§ DATASET CONTENT:
++++++++++

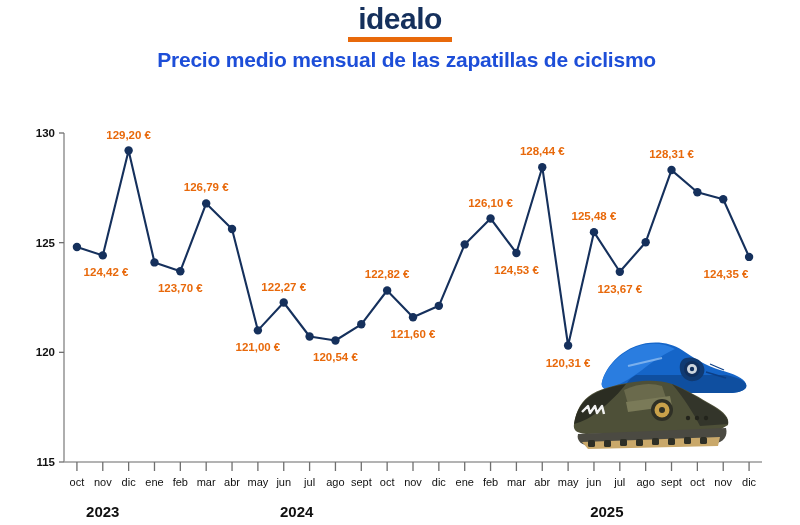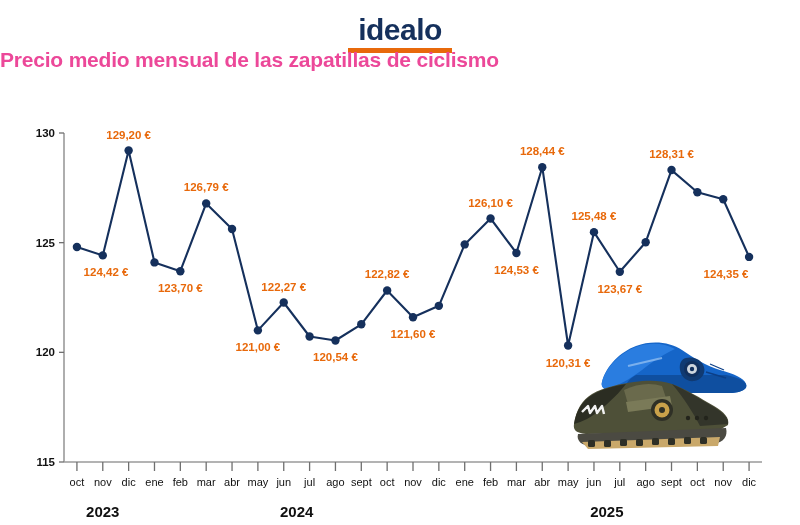--- a/index.html
+++ b/index.html
@@ -23,7 +23,6 @@
     letter-spacing:-0.5px;
     color:#15305c;
     line-height:1;
-    margin-top:11px;
   }
   #brand-underline{
     width:104px;height:5px;background:#e8690b;

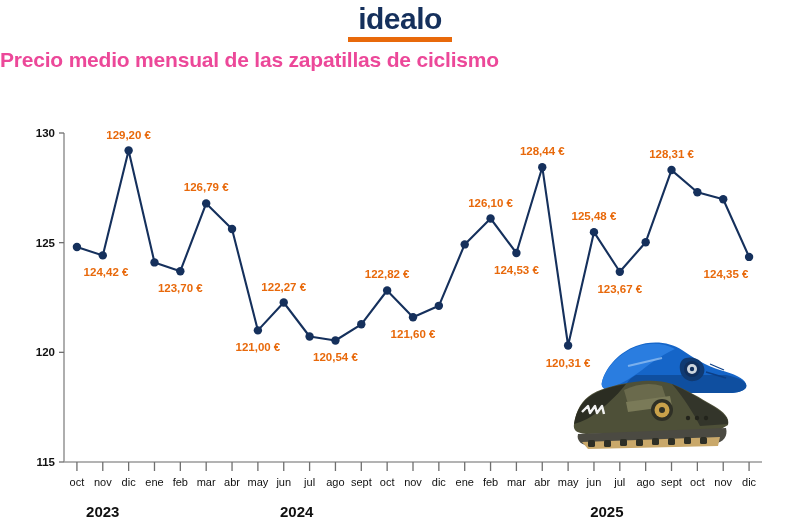--- a/index.html
+++ b/index.html
@@ -30,8 +30,8 @@
   }
   #chart-title{
     position:absolute;left:0;top:48px;width:656px;
-    text-align:left;
-    font-size:21px;font-weight:bold;color:#ec4899;
+    text-align:right;
+    font-size:21px;font-weight:bold;color:#1d4ed8;
     letter-spacing:-0.2px;
   }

++++++++++

§ ACTIVITY: A word-for-word copy of the records is required. Leave out every picture.

§ EXPECTED OUTPUT:
--- a/index.html
+++ b/index.html
@@ -23,7 +23,6 @@
     letter-spacing:-0.5px;
     color:#15305c;
     line-height:1;
-    margin-top:11px;
   }
   #brand-underline{
     width:104px;height:5px;background:#e8690b;

--- a/index.html
+++ b/index.html
@@ -30,8 +30,8 @@
   }
   #chart-title{
     position:absolute;left:0;top:48px;width:656px;
-    text-align:left;
-    font-size:21px;font-weight:bold;color:#ec4899;
+    text-align:right;
+    font-size:21px;font-weight:bold;color:#1d4ed8;
     letter-spacing:-0.2px;
   }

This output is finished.